"Evet, herkes âyinesinin müşâhedatına tâbidir. Demek sizin siyah ve yalancı âyineniz size öyle göstermiştir." Üstad bunun ispatını nasıl yapmış, açar mısınız?
Değerli Kardeşimiz;
"Ey insafsızlar! Umum âlemi yutacak, birleştirecek, besleyecek, ziyalandıracak bir istidadda olan hakikat-i İslâmiyeti, nasıl dar buldunuz ki, fukaraya ve mutaassıp bir kısım hocalara tahsis edip, İslâmiyetin yarı ehlini dışarıya atmak istiyorsunuz? Hem de umum kemâlâtı câmi, bütün nev-i beşerin hissiyat-ı âliyesini besleyecek mevaddı muhît olan o kasr-ı nurânî-yi İslâmiyeti, ne cür'etle mâtem tutmuş bir siyah çadır gibi bir kısım fukaraya ve bedevîlere ve mürtecilere has olduğunu tahayyül ediyorsunuz? Evet, herkes aynasının müşâhedatına tâbidir. Demek sizin siyah ve yalancı aynanız size öyle göstermiştir."(1)

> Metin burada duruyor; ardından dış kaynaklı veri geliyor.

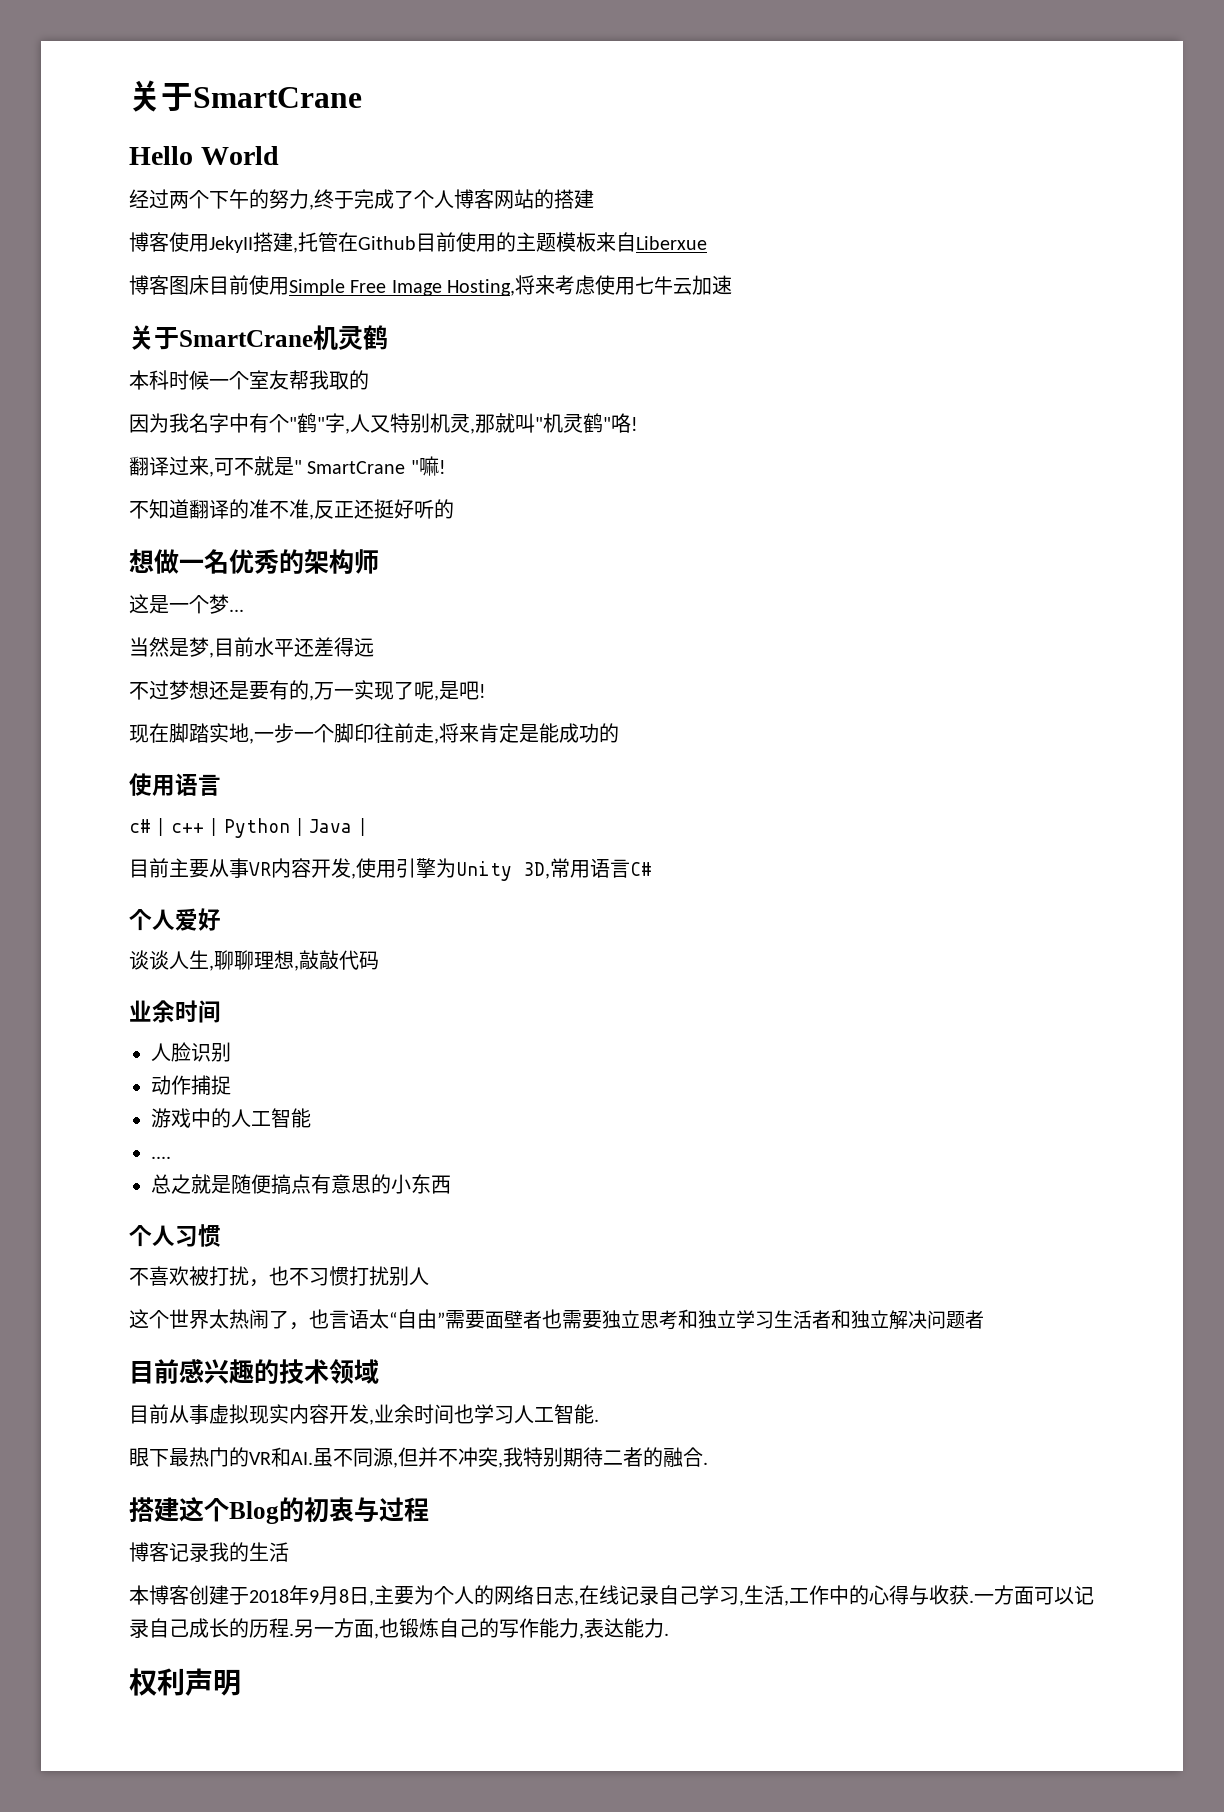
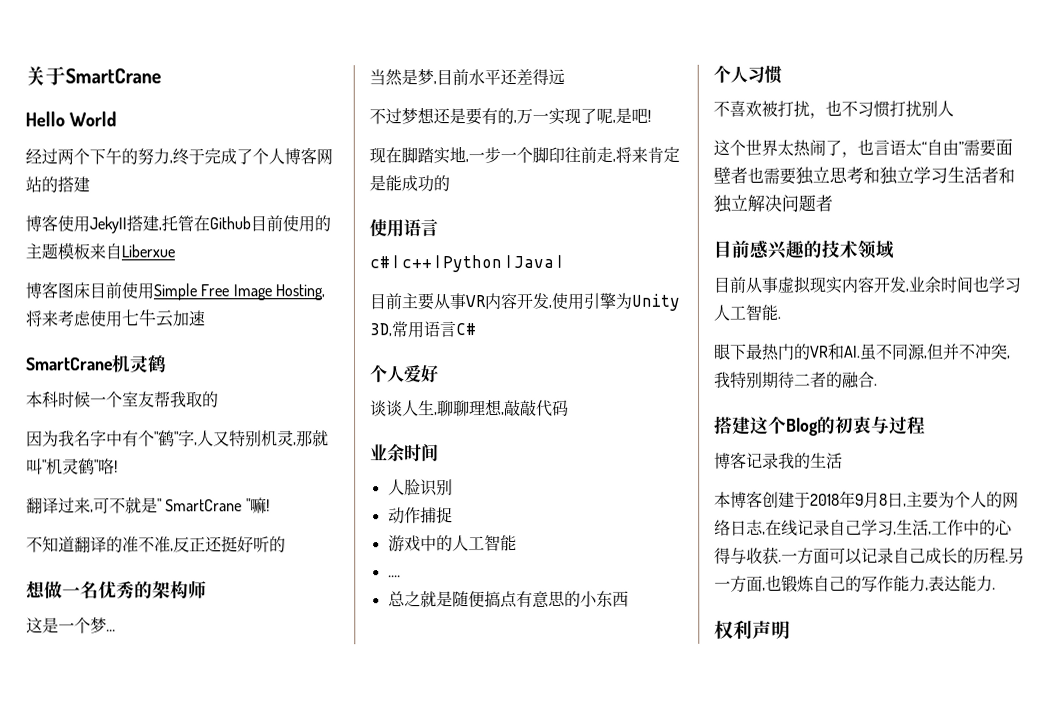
[129,325,179,350] 关于 -> (205, 318) none

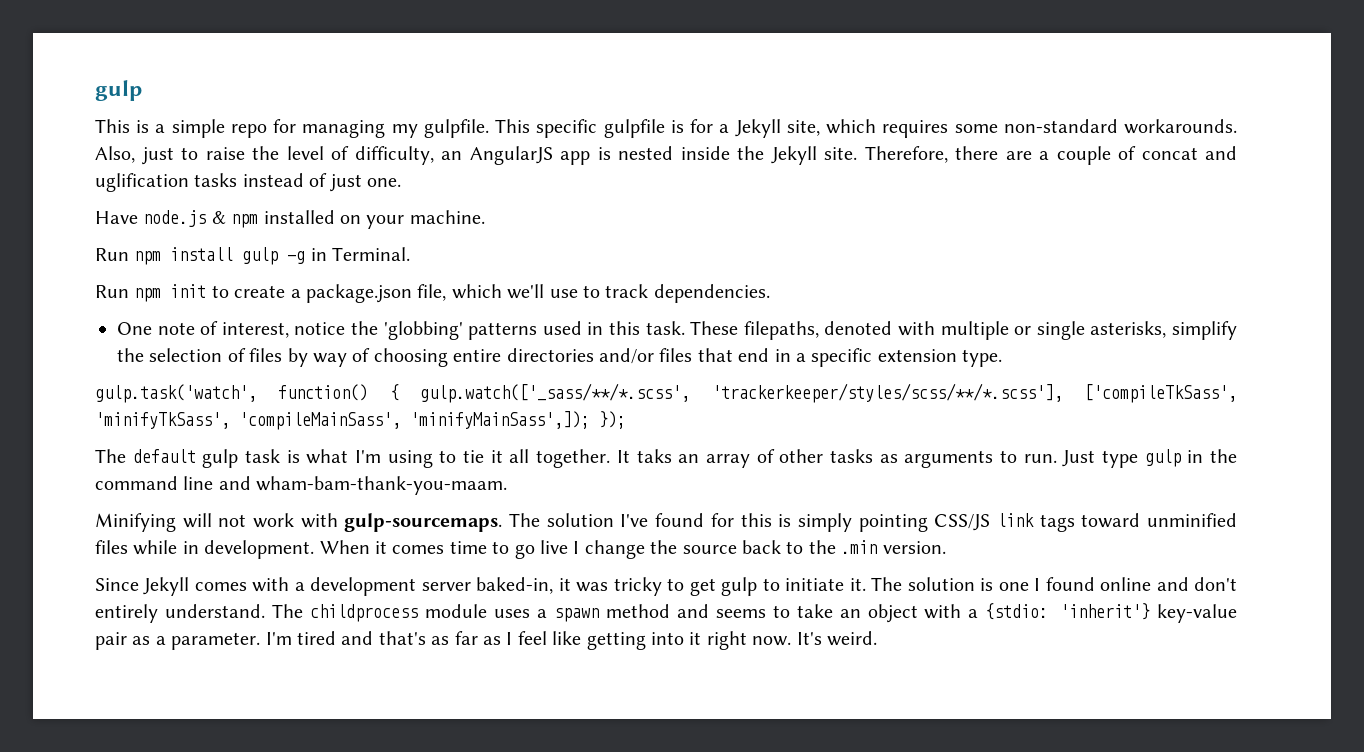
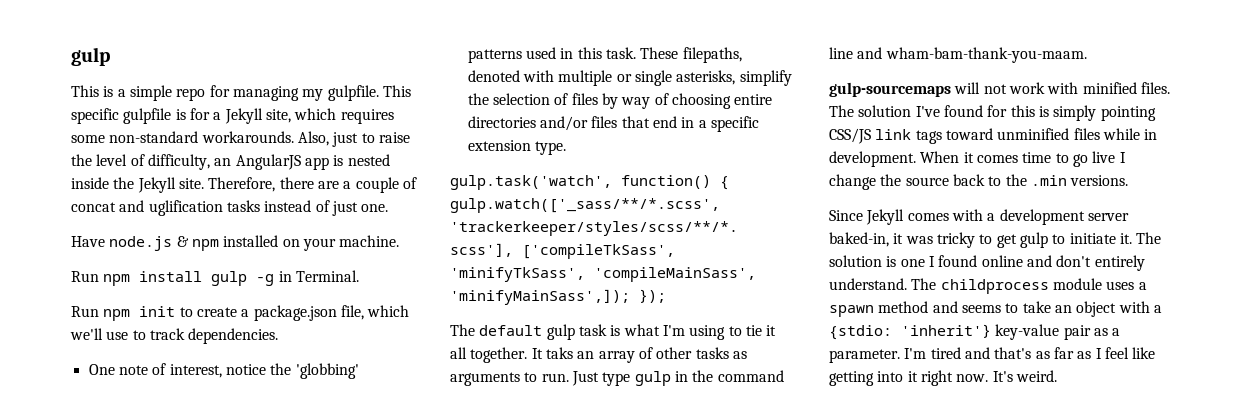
[95,513,176,532] Minifying -> [829,82,951,97] gulp-sourcemaps
[344,513,503,532] gulp-sourcemaps. -> [1082,82,1170,94] minified files.
[882,541,946,554] version. -> [1070,175,1129,186] versions.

İslam düşmanları, "İslam sadece cahil, fakir, avam insanların tabi olduğu bir dindir." yalananı propaganda ederek, İslam’a girmeye aday insanların kafasını karıştırmaya çalışıyorlar. Maalesef bizim içimizde bazı safdil insanlarda buna inanmış ve kabul etmiş gibi bir vaziyet vardı. Bu gibi safdillerin içerisinde bulundukları mahrumiyet ve matemli hâli, maalesef İslam'a teşmil edip, öylece inanıyorlardı. Üstadımız bu paragrafta, bu yalana bu iftiraya tepki gösteriyor.
Evet, İslam her tabakadan insanın ruh ve kalbini tatmin edecek yüksek ve yüce bir dindir. Bu dinin içinde alim de var cahil de zengin de var fakir de havas da var avam da tarih bunun en güzel şahididir.
Hatta öyle ki, İslam dini ve İslam aydınları, bugün Batı medeniyetinin oluşmasında birer ilham kaynağı olmuşlar. Rönesans ve Reform hareketlerinin en etkili dinamikleri olmuşlardır. İbn-i Sina, İmam-ı Gazali, Farabi, İbn-i Batuta gibi alim ve bilim insanları, İslam tarihinin parlak yıldızlarından sadece birkaçıdır. Bu aşikâr ve zahiri hakikatin ayrıca ispata ihtiyacı bulunmuyor.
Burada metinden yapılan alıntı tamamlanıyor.